Human Rights Watch (HRW) a interpellé, ce mardi 02 mai à travers un communiqué de presse, le Parlement de la République démocratique du Congo (RDC) de rejeter une proposition de loi que les autorités congolaises pourraient utiliser pour exercer une discrimination contre certains citoyens congolais en raison de l’origine nationale de leurs parents.

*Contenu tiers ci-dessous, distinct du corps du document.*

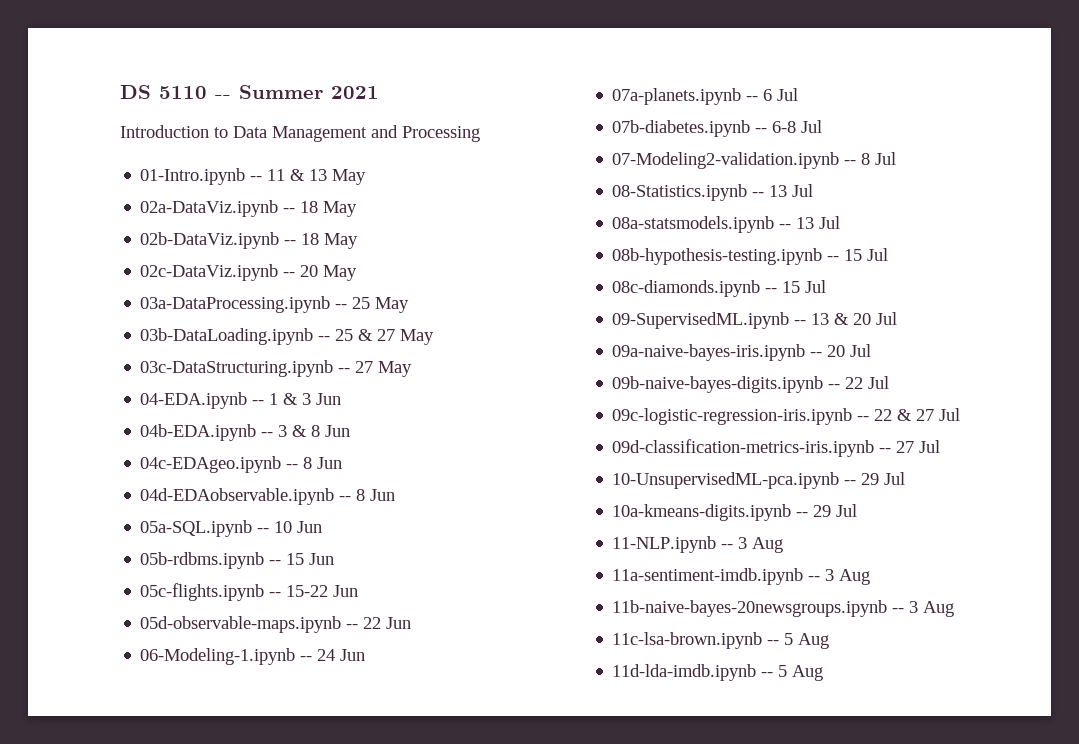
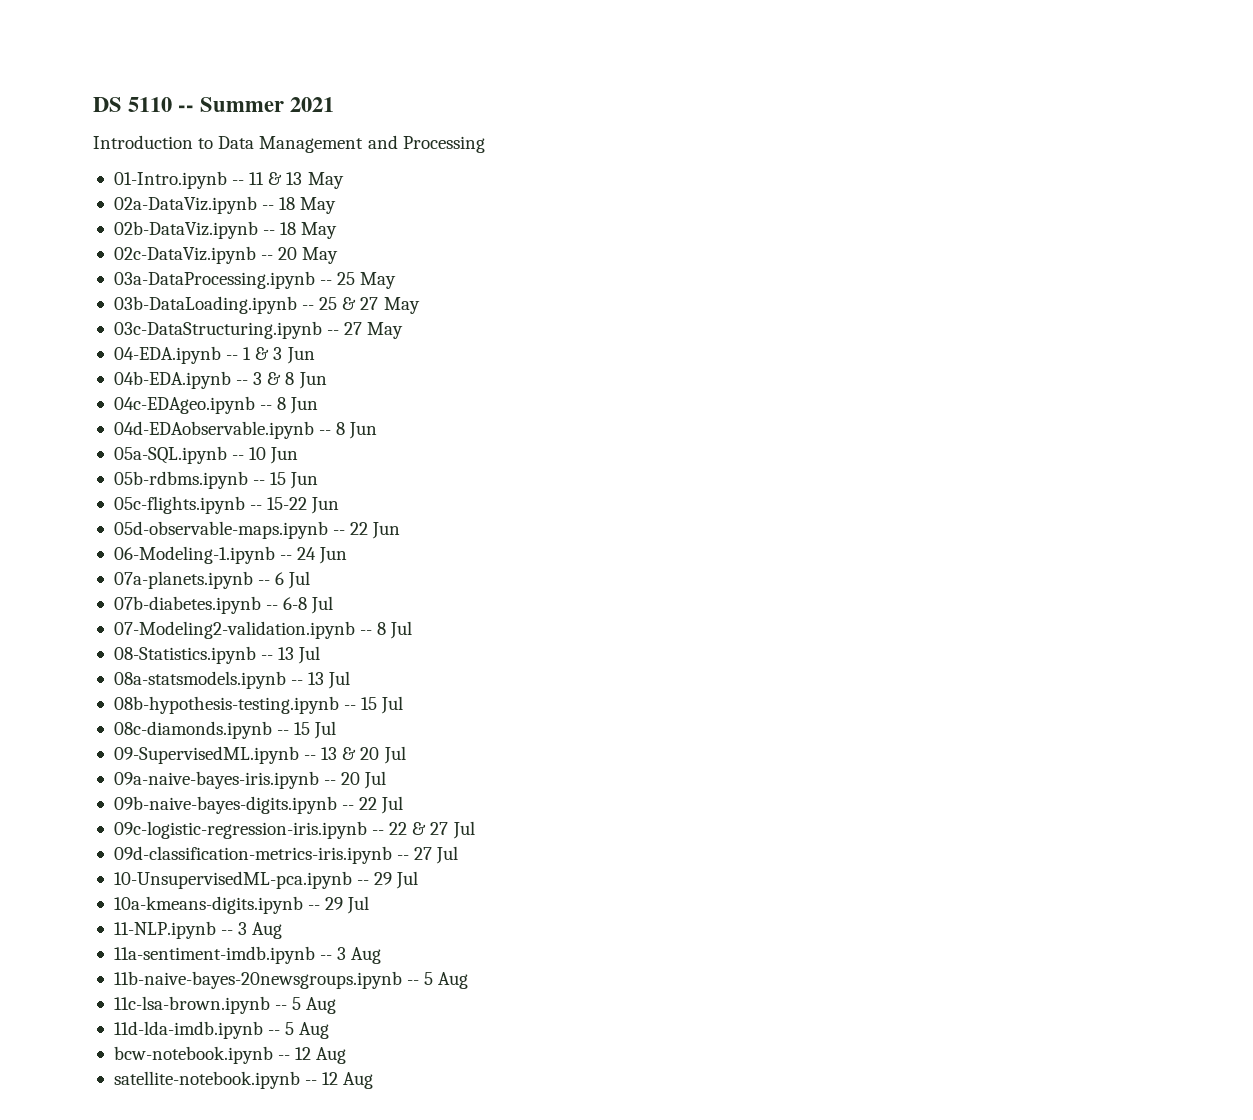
[909,601,919,613] 3 -> [424,972,434,985] 5
(824, 673) none -> [113,1046,347,1064] [113,1071,374,1089] // bcw-notebook.ipynb -- 12 Aug // satellite-notebook.ipynb -- 12 Aug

Cette loi empêcherait tout Congolais dont l’un des parents n’est pas d’origine congolaise d’accéder à la fonction présidentielle et aux postes à responsabilités au sein des institutions, précise l’ONG.
Pour HRW, l’examen de cette proposition de loi au cours d’une année électorale renforce les craintes que les autorités ne l’utilisent pour empêcher certaines personnes de se présenter aux élections, en violation des protections juridiques internationales relatives à la participation démocratique et à la non-discrimination.
Le projet, connu sous le nom de proposition de loi Tshiani ou loi sur la « congolité», a été présenté pour la première fois en 2021, mais a été retiré après avoir suscité de nombreuses objections. Elle est désormais inscrite à l’ordre du jour de l’Assemblée nationale, la chambre basse du Parlement congolais, qui pourrait en débattre au cours de son actuelle session ordinaire de trois mois, qui a débuté à la mi-mars 2023.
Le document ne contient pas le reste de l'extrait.